EV Battery Related Detailed Introduction
1. Industry and assembly characteristics: why battery manufacturing relies heavily on “tightening + feeding”
New energy battery-related products (such as battery systems)
represent critical high-end assembly scenarios, typically featuring
dense fastening points, demanding takt time requirements, and
stringent expectations for consistent quality.
Leetx solutions are widely applied in high-end manufacturing sectors
including NEV three-electric systems. Built on a unified technology
platform, Leetx products support fast iteration and deep
customization, enabling richer product choices and more agile
process response for advanced assembly.
In battery manufacturing and battery system assembly, bolts and
screws are widely used for structural fixation, housing/cover
assembly, brackets, and accessory installation. Any missing
fastener, wrong fastener, or nonconforming tightening result may
lead to rework and quality risk.
As a result, manufacturers typically focus on:
Stable takt time: Reducing non-value-added manual actions
such as searching, picking, and aligning fasteners, and shifting
takt-time variability from operators to the system.

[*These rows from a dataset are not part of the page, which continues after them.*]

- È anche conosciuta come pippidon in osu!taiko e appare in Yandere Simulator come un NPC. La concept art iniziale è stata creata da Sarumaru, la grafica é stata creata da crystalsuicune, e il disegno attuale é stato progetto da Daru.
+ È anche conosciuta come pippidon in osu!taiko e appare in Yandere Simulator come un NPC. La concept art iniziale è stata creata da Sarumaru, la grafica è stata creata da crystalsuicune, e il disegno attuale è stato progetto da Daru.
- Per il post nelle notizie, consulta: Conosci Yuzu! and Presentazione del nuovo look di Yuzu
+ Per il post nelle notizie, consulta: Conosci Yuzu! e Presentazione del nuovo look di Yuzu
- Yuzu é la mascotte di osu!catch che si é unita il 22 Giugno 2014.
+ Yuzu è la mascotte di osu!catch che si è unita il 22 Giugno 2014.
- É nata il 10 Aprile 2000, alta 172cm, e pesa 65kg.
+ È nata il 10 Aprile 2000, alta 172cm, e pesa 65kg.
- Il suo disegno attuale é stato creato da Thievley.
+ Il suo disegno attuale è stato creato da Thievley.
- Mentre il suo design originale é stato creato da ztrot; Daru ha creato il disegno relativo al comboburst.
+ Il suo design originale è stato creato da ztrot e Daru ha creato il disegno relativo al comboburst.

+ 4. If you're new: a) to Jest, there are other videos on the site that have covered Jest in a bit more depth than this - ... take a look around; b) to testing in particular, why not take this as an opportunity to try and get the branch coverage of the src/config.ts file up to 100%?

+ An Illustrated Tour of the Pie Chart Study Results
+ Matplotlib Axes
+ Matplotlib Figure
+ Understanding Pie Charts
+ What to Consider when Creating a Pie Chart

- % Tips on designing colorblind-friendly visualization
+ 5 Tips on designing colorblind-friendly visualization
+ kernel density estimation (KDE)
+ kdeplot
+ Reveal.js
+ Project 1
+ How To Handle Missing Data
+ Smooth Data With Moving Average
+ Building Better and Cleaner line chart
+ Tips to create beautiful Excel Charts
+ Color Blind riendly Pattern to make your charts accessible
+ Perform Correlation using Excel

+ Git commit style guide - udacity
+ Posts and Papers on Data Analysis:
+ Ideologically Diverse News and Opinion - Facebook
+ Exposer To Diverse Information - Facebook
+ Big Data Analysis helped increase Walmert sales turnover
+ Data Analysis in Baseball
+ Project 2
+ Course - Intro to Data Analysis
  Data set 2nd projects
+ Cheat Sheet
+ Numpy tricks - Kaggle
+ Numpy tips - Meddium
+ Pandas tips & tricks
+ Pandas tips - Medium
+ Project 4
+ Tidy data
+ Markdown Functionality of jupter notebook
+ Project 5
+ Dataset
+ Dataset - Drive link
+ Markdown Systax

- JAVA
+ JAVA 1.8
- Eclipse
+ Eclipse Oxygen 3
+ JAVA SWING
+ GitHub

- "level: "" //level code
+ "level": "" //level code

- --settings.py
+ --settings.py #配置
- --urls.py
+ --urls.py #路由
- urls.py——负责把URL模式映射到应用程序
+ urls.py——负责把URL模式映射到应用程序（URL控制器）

Consistent quality: Delivering stable and controllable
tightening results throughout long-run mass production, minimizing
human-induced variation.
Process traceability: Ensuring that process records for
critical joints can be retained and analyzed for quality audits and
closed-loop problem solving.
Leetx builds assembly units around tightening systems and automatic screw feeding systems and supports an approach that links assembly data acquisition, quality traceability and process optimization well aligned with the strong requirements for mass production consistency and traceability in the battery industry.
2. Typical stations and how Leetx is applied (tightening + feeding synergy)
A. Battery system structural joints: housings / covers / frames with multiple fastening points (tightening-centric)
These stations commonly involve multiple bolts/screws per unit,
repetitive cycles, and high consistency requirements—typical
applications for tightening systems.
How Leetx is applied (tightening first):
Manual, semi-automatic, and fully automatic tightening
solutions:
Matching the customer’s automation level and rollout strategy,
supporting phased deployment from pilot builds to mass production.
Station-level modular delivery concept:
A production-ready tightening station can be structured around the
tightening controller and tightening tool, with necessary station
accessories to support stable operation in mass production.
Multi-point coordination (optional):
Where simultaneous multi-point tightening or higher consistency is
required, multi-spindle or synchronized concepts can be adopted to
improve efficiency and reduce operator-driven variability.
B. High-frequency small screw stations: brackets, covers, accessories and fixation points (feeding impact is highest)
Battery system assembly and peripheral stations often feature
low-torque, high-frequency fastening with multiple screw variants.
Manual handling consumes takt time and increases the risk of wrong
screws, missing fasteners, and mixed parts.
How Leetx is applied (feeding + tightening integration):
Automatic screw feeding to reduce non-value-added work:
Systematizing screw delivery and presentation reduces dependence on
operator skill, stabilizes takt time, and lowers the risk of
missing/wrong fasteners.
Modular tightening and pick-up concepts for different fixtures
and space constraints:
Module options can include vacuum-type tightening modules, Pick & Place tightening modules, and quick-change Pick & Place modules to adapt to posture, space, and tooling conditions.
Configurable feeding mechanisms and accessories to stabilize
feeding:
Solutions may combine bowl feeders, step feeders, and hoppers, along with accessories such as distribution, cleaning, screw presentation, and screw brakes to improve feeding stability and takt performance. Final selection is recommended to be validated through feedability analysis based on screw characteristics and tooling constraints.